Department of Biomedical Engineering, Stony Brook University, Stony Brook, New York 11794-5281, USA.
J Urol. 2012 Mar;187(3):1063-70. doi: 10.1016/j.juro.2011.10.131. Epub 2012 Jan 15.
We compared the efficacy and potential limitations of white light cystoscopy, narrow band imaging, 5-ALA fluorescence cystoscopy and 3-dimensional optical coherence tomography for early diagnosis of bladder carcinoma in situ.

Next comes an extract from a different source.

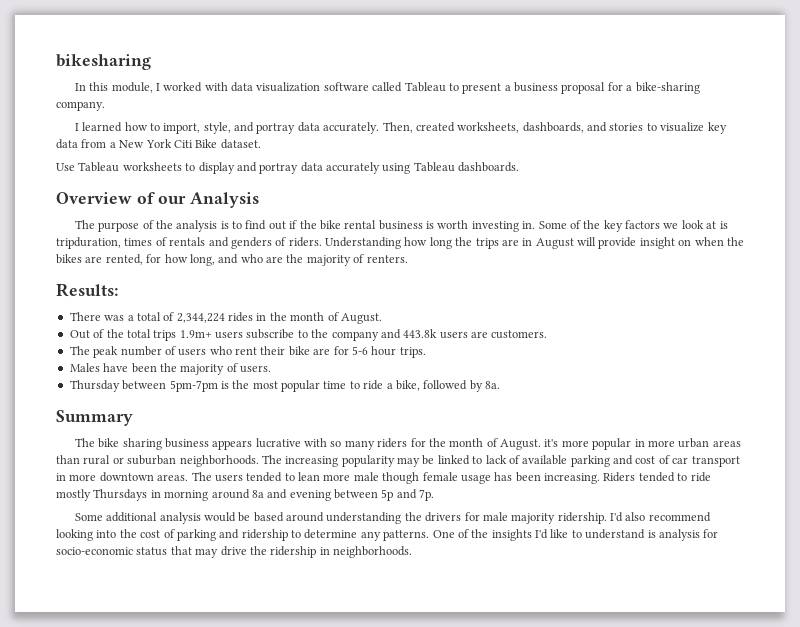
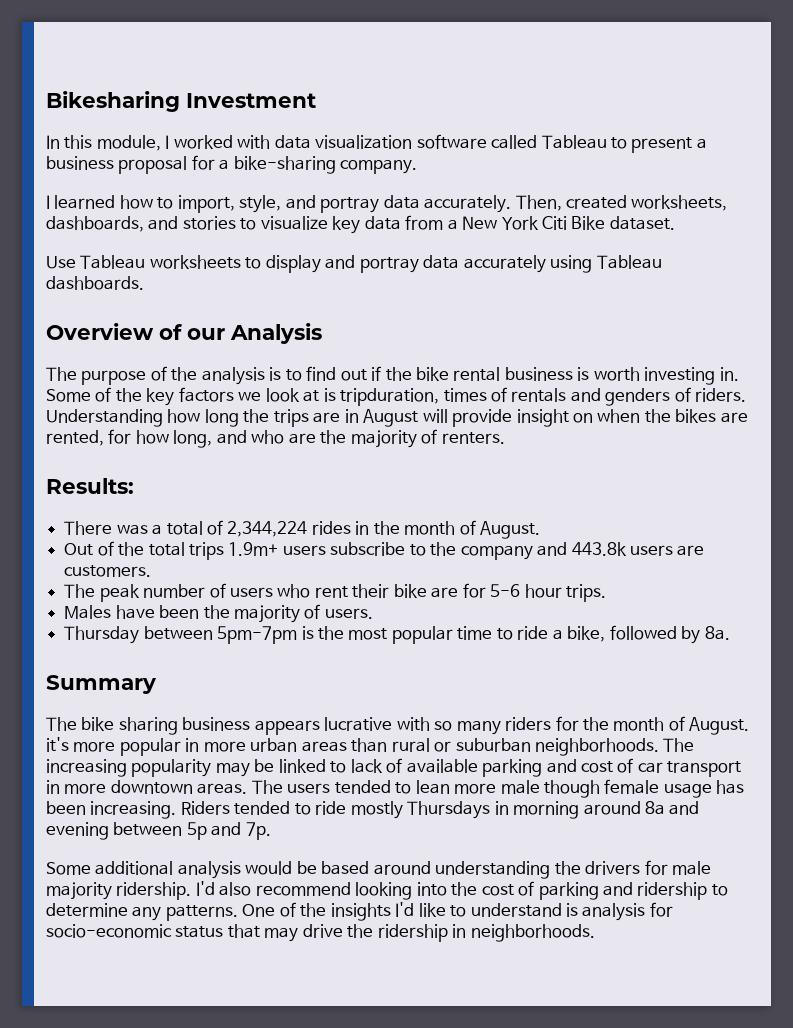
- bikesharing
+ Bikesharing Investment

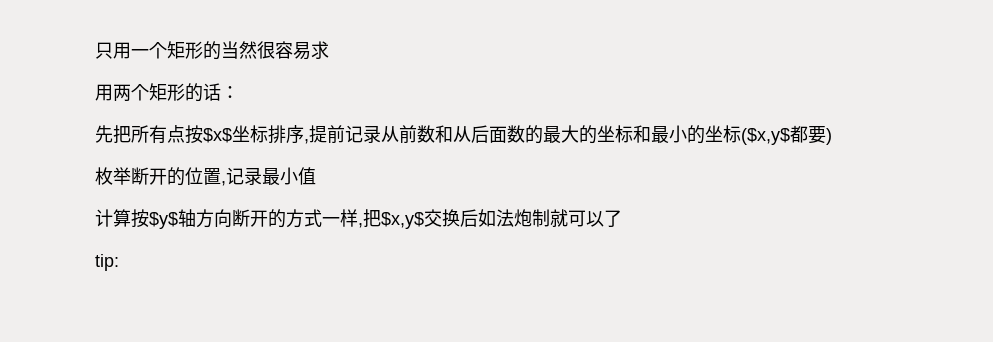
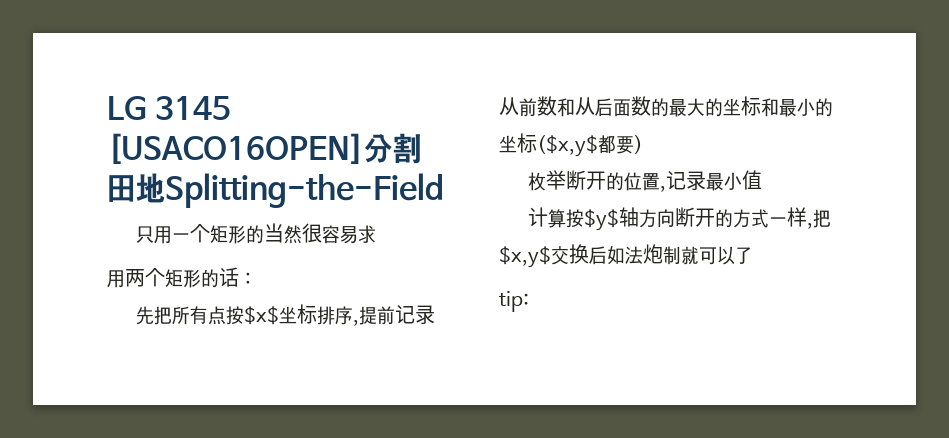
+ LG 3145 [USACO16OPEN]分割田地Splitting-the-Field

By expressing simian virus 40T antigen in the urothelium carcinoma in situ typically develops in SV40T transgenic mice in about 8 to 20 weeks and then frank high grade papillary urothelial carcinoma starts to emerge. A total of 18 control and 29 SV40T mice were examined during weeks 8 to 22 by white light cystoscopy, fluorescence cystoscopy, narrow band imaging and 3-dimensional optical coherence tomography. Results were validated by histology. Newly improved algorithms for computer aided detection were applied to acquired 3-dimensional optical coherence tomography images to enhance the quantitative diagnosis of carcinoma in situ in near real time.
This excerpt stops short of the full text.